EXERCISE PROMPT
Your response should consist solely of the records, written out exactly.
BEGIN
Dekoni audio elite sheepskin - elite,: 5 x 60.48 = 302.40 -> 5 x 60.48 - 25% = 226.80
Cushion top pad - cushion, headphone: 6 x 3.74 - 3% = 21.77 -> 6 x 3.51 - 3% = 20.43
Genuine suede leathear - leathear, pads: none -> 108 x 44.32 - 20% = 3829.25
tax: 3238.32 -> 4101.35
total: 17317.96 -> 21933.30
END
WRITTEN SOLUTION
Dekoni audio elite sheepskin - elite,: 5 x 60.48 = 302.40 -> 5 x 60.48 - 25% = 226.80
Cushion top pad - cushion, headphone: 6 x 3.74 - 3% = 21.77 -> 6 x 3.51 - 3% = 20.43
Genuine suede leathear - leathear, pads: none -> 108 x 44.32 - 20% = 3829.25
tax: 3238.32 -> 4101.35
total: 17317.96 -> 21933.30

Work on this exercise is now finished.